Nevada's Angle brings in help after rough spell; Reid ad faults her for oil spill fund comment

Senate Majority Leader Harry Reid seized Tuesday on the devastating Gulf oil spill in a TV ad to depict Republican Sharron Angle as an extremist who would gut federal environmental protections.

Last month, Angle backtracked after referring to a $20 billion victims' compensation fund for the Gulf oil spill as a "slush fund." Reid's new ad faults her for denouncing the fund, as well as saying in interviews she would eliminate federal environmental and energy agencies.

"Just too extreme," a narrator says in the ad.

In a statement, Angle's campaign responded that Reid is "spending millions on desperate attacks trying to distract from how his economic record has destroyed the Nevada economy."

Her campaign said the Obama Administration failed to properly oversee BP and "the administration and BP need to be held fully accountable for the mistakes they made."

Angle told a Las Vegas radio station last month that President Barack Obama strong-armed BP executives to set up the fund after the April 20 oil rig explosion that sent gallons of oil spewing into the Gulf of Mexico. The worst oil spill in the nation's history has affected all five Gulf Coast states and scores of businesses, such as fishing and tourism.

Appearing on KXNT, she agreed with a caller who said Obama forced BP executives to establish the fund. "Government shouldn't be doing that to a private company and I think you named it clearly, it's a slush fund," Angle said.

A day later, she issued a statement saying she was wrong. "My position is that the creation of this fund to compensate victims was an important first step — BP caused this disaster and they should pay for it," she said.

Obama later mocked her statement at a rally for Reid in Las Vegas, saying "I'm sure she meant 'slush fund' in the nicest possible way," without mentioning Angle by name.

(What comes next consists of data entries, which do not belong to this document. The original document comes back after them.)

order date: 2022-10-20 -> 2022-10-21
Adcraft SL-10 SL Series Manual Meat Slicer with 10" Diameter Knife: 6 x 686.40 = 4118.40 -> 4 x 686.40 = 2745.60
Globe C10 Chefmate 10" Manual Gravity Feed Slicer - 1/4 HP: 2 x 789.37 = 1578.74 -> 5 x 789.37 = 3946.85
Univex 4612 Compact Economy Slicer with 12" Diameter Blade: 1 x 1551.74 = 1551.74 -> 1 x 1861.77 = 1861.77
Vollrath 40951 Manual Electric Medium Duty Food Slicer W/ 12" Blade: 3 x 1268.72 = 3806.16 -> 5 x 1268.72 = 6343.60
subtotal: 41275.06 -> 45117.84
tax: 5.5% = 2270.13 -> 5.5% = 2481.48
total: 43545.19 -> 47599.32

Recent polls show the race is a dead heat.

Reid has been trying to frame Angle as a fringe conservative who would dismantle Social Security, Medicare and several federal agencies, while Angle has been blaming Reid for the state's ailing economy and accuses him of being out of touch with problems at home. The state leads the nation in joblessness, foreclosures and bankruptcies.

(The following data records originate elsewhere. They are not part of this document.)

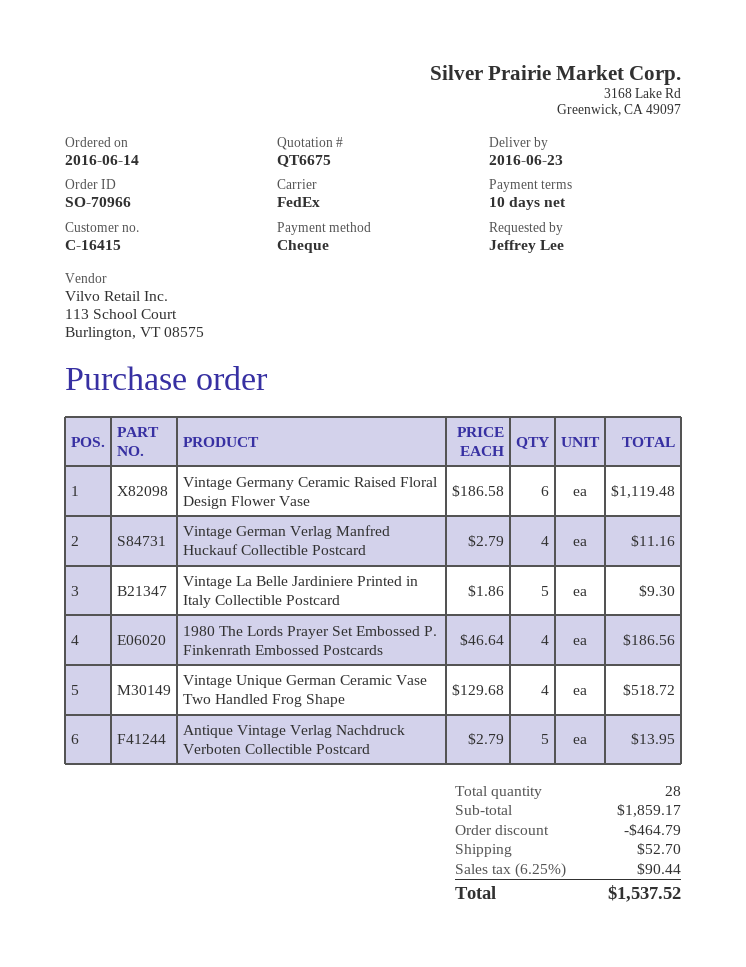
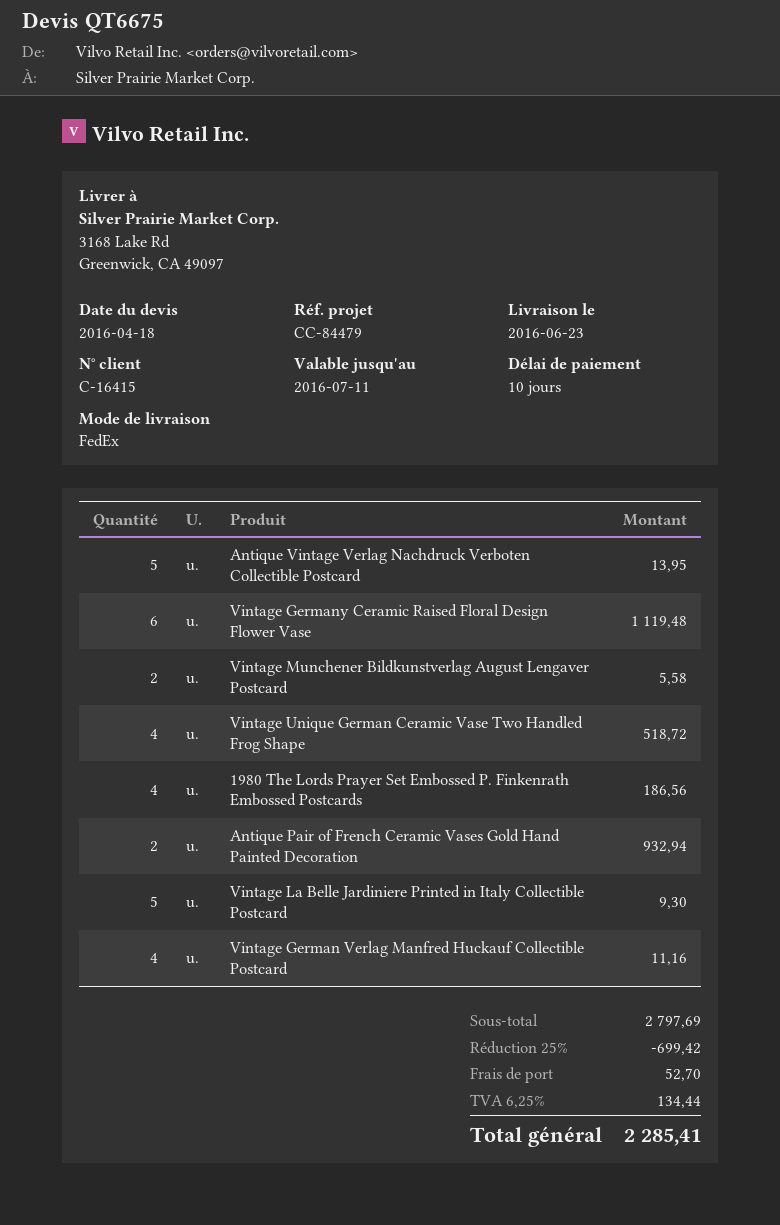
Vintage Munchener Bildkunstverlag August Lengaver Postcard: none -> 2 for 5.58
Antique Pair of French Ceramic Vases Gold Hand Painted Decoration: none -> 2 for 932.94
subtotal: 1859.17 -> 2797.69
discount: 464.79 -> 699.42
tax: 6.25% = 90.44 -> 6.25% = 134.44
total: 1537.52 -> 2285.41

On Tuesday, Angle enlisted another seasoned political operative to help steady a campaign that has been slowed by growing pains and missteps, including the BP remarks. Jarrod Agen, a veteran of Rudy Giuliani's 2008 presidential campaign, was appointed communications director, one of several recent hires aimed at honing Angle's message and keeping pace with a barrage of negative ads from Reid and his Democratic allies.

Angle was a come-from-behind winner in the June 8 primary, and the former Reno legislator was slow to expand from a mom-and-pop operation to a multimillion-dollar campaign capable of going punch-for-punch with Reid, who intends to raise $25 million for the contest.

She surprised Democrats by raising more money than Reid between April and June, though Reid has more money in the bank, $9 million to her $1.8 million.

Since winning the primary, Angle has granted most of her interviews to conservative media outlets. She says her public schedule is being driven by the need to raise money and she gets the best return for her time on conservative programs, which drive up donations.

"The whole point of an interview is to ... earn something with it and I'm not going to earn anything from people who are there to badger me and use my words to batter me with," she told Christian Broadcasting Network last month.

On Monday she told Fox News, "We needed to have the press be our friend. ... We wanted them to ask the questions we want to answer, so that they report the news the way we want it to be reported."